** Opening DATA TO PROCESS block **

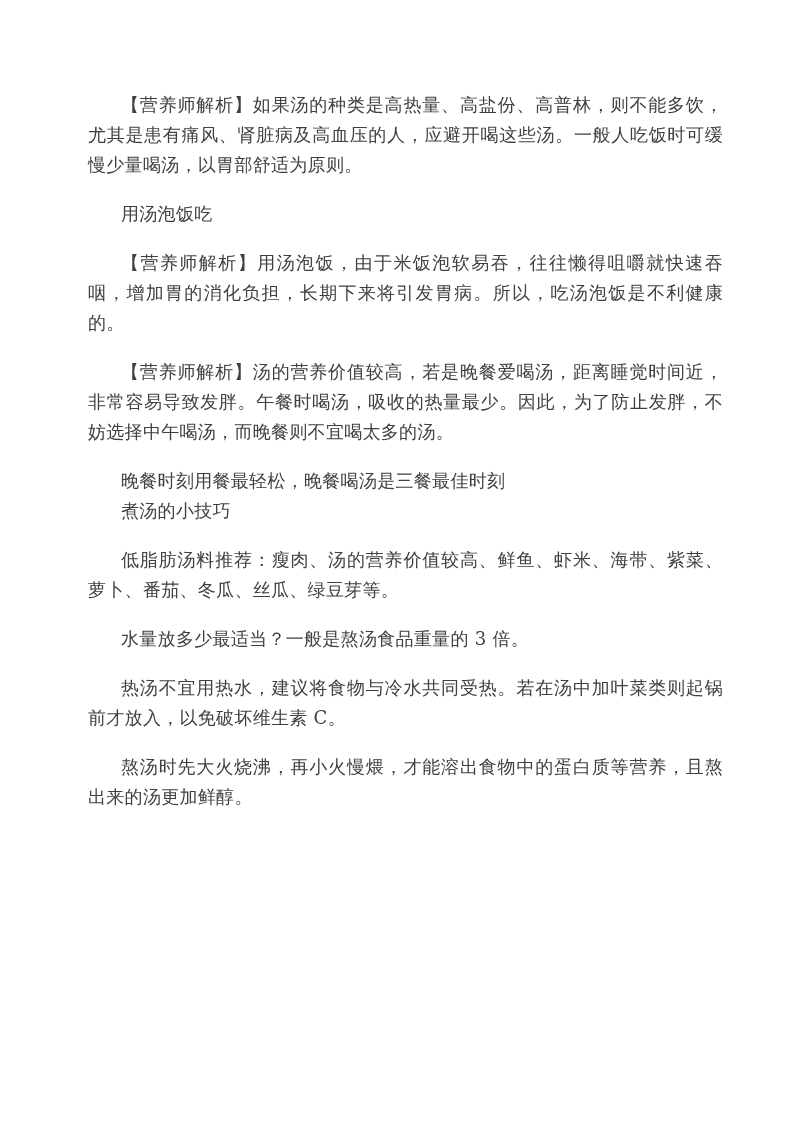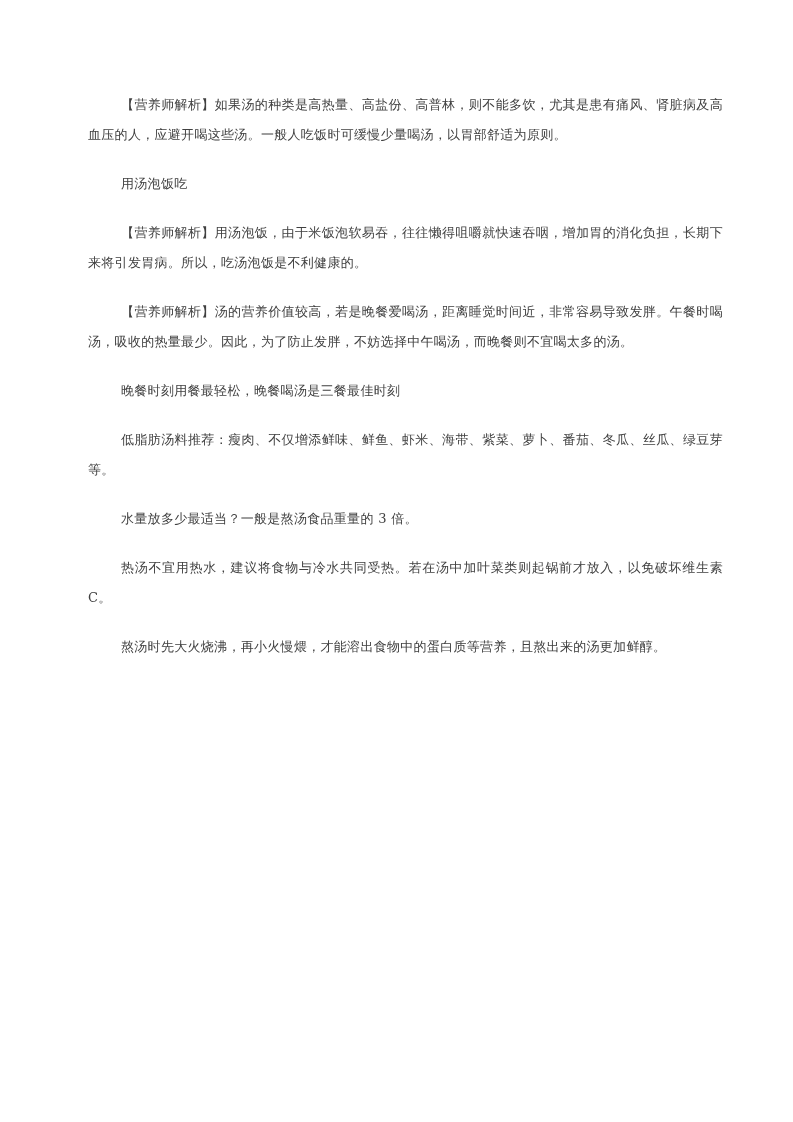--- a/index.html
+++ b/index.html
@@ -16,21 +16,21 @@
   .doc-page {
     box-sizing: border-box;
     width: 793px;
     height: 1122px;
     padding: 90px 70px 0 88px;
     background: #ffffff;
     color: #404040;
   }
   .doc-page p {
     margin: 19px 0 0 0;
-    font-size: 13px;
+    font-size: 18px;
     line-height: 30px;
     text-align: justify;
     text-justify: inter-ideograph;
     text-indent: 33px;
     letter-spacing: 0.3px;
     word-break: break-all;
   }
   .doc-page p:first-child {
     margin-top: 0;
   }
@@ -40,17 +40,18 @@
 </style>
 </head>
 <body>
 
 <div class="doc-page">
   <p>【营养师解析】如果汤的种类是高热量、高盐份、高普林，则不能多饮，尤其是患有痛风、肾脏病及高血压的人，应避开喝这些汤。一般人吃饭时可缓慢少量喝汤，以胃部舒适为原则。</p>
   <p>用汤泡饭吃</p>
   <p>【营养师解析】用汤泡饭，由于米饭泡软易吞，往往懒得咀嚼就快速吞咽，增加胃的消化负担，长期下来将引发胃病。所以，吃汤泡饭是不利健康的。</p>
   <p>【营养师解析】汤的营养价值较高，若是晚餐爱喝汤，距离睡觉时间近，非常容易导致发胖。午餐时喝汤，吸收的热量最少。因此，为了防止发胖，不妨选择中午喝汤，而晚餐则不宜喝太多的汤。</p>
   <p>晚餐时刻用餐最轻松，晚餐喝汤是三餐最佳时刻</p>
-  <p>低脂肪汤料推荐：瘦肉、不仅增添鲜味、鲜鱼、虾米、海带、紫菜、萝卜、番茄、冬瓜、丝瓜、绿豆芽等。</p>
+  <p class="tight">煮汤的小技巧</p>
+  <p>低脂肪汤料推荐：瘦肉、汤的营养价值较高、鲜鱼、虾米、海带、紫菜、萝卜、番茄、冬瓜、丝瓜、绿豆芽等。</p>
   <p>水量放多少最适当？一般是熬汤食品重量的 3 倍。</p>
   <p>热汤不宜用热水，建议将食物与冷水共同受热。若在汤中加叶菜类则起锅前才放入，以免破坏维生素 C。</p>
   <p>熬汤时先大火烧沸，再小火慢煨，才能溶出食物中的蛋白质等营养，且熬出来的汤更加鲜醇。</p>
 </div>
 
 </body></html>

** Closing DATA TO PROCESS block **

• **REQUIRED WORK**
Wherever "低脂肪汤料推荐" turns up in the records, copy the whole line.

• **RESULT FOR THIS EXERCISE**
-  <p>低脂肪汤料推荐：瘦肉、不仅增添鲜味、鲜鱼、虾米、海带、紫菜、萝卜、番茄、冬瓜、丝瓜、绿豆芽等。</p>
+  <p>低脂肪汤料推荐：瘦肉、汤的营养价值较高、鲜鱼、虾米、海带、紫菜、萝卜、番茄、冬瓜、丝瓜、绿豆芽等。</p>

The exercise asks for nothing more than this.